[英]Read csv data into columns same as csv file using python
我正在嘗試打開此CSV文件,然后將數據解析為列。 問題是數據輸入的方式導致了我的問題。 當我嘗試運行python腳本時,我獲得了每個句子中包含[[DATA DATA']]的所有數據。 我想將數據解析為“ Account#”,“ Service Address”,“ City”等列。
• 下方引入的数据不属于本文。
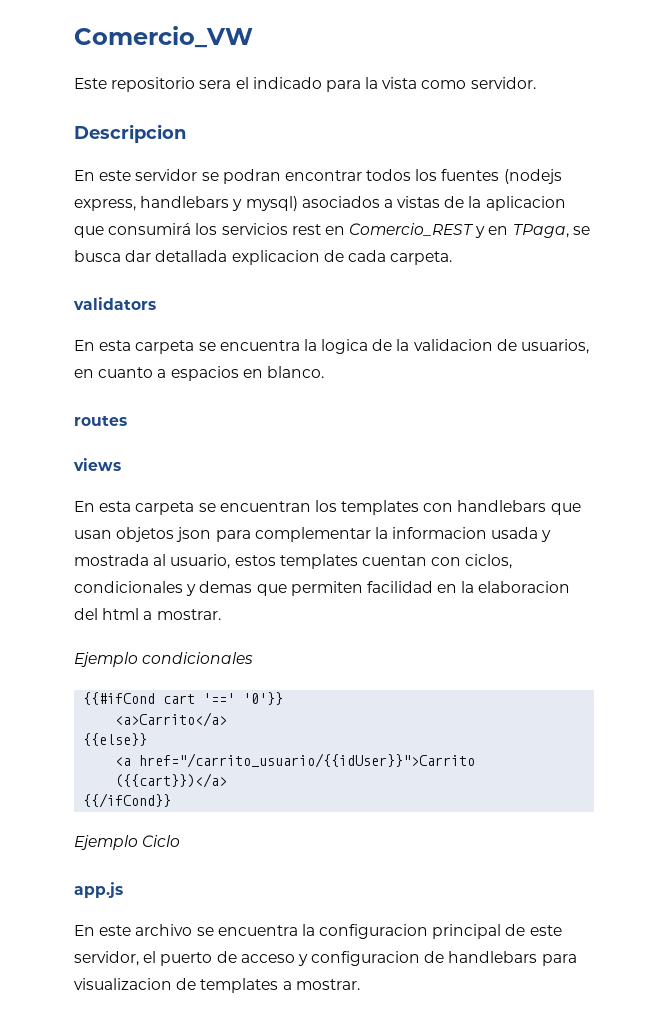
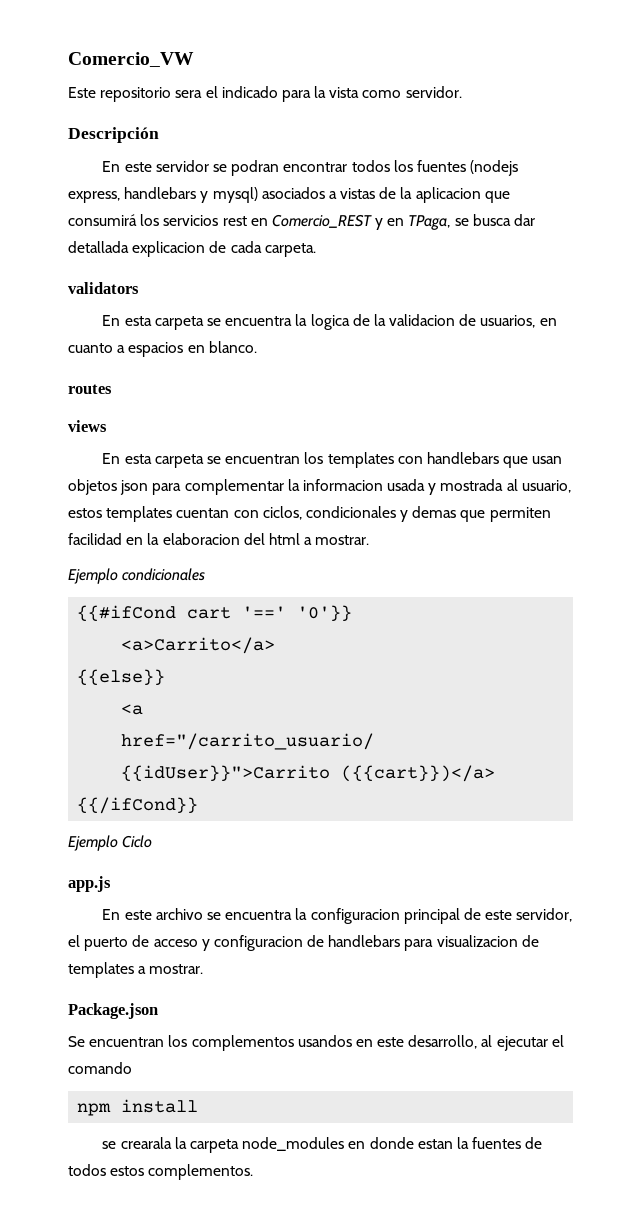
[74,124,186,143] Descripcion -> [68,127,159,143] Descripción
(360, 984) none -> [68,1003,158,1019] [68,1035,564,1051] [68,1062,132,1074] [77,1099,199,1116] [102,1137,543,1153] [68,1164,254,1180] // Package.json // Se encuentran los complementos usandos en este desarrollo, al ejecutar el comando // npm install // se crearala la carpeta node_modules en donde estan la fuentes de todos estos complementos.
就像下面已經存在的列名一樣。 像我說的那樣,該數據的結構方式很奇怪,因為它的列頭上下都有。 例如,列標題“ Account#”在下面有第二個列標題作為“費率代碼”。 不確定執行此操作的最佳方法,並希望從專家那里得到一些建議。
Python腳本
import csv
with open('C:/Users/DEMO/Documents/statement-9-28-18.csv', 'r') as csv_file:
csv_reader = csv.reader(csv_file)
for line in csv_reader:
print(line)
結果
[' XYZ COMPANY DATE : 09/28/18 ']
[' PAGE : 1 ']
[' ELECTRIC BILL STATEMENT ']
[' ']
[' CUSTOMER NAME: XYZ CUSTOMER SUMMARY BILL NUMBER: 12345-67890 IF YOU HAVE ANY QUESTIONS, ']
[' CUSTOMER NUMBER: 1111111 PLEASE CONTACT: ']
[' MAILING ADDRESS: 4122 RICHARDSON ST ']
[' BILLING DATE: 09/28/18 SUMB@XYZ.COM45 ']
[' SANFORD FL 32771 PAST DUE DATE: 10/09/18 (305)333-3333 ']
[' ']
[' ']
[' READ SVC B MAXIMUM TOTAL DUE METER NO REMARKS ']
[' ACCOUNT # SERVICE ADDRESS CITY DATE DAY C KWH KWD AMOUNT ']
[' RATE CODE CY CUSTOMER NAME MAILING ADDRESS ']
[' ---------------------------------------------------------------------------------------------------------------------------------- ']
[' 11111-22222 485 JOHNSON AVE APT 1405 MIAMI 09/26/18 28 C 140 29.11 BAT0123 ']
[' RS-1 XYZ COMPANY 485 JOHNSON AVE ']
[' ']
[' 22222-33333 485 JOHNSON AVE APT 3541 MIAMI 09/26/18 28 C 130 28.08 BAT0123 ']
[' RS-1 XYZ COMPANY 485 JOHNSON AVE ']
[' ']
[' 33333-44444 485 JOHNSON AVE APT 4544 MIAMI 09/26/18 28 C 172 32.42 BAT0123 ']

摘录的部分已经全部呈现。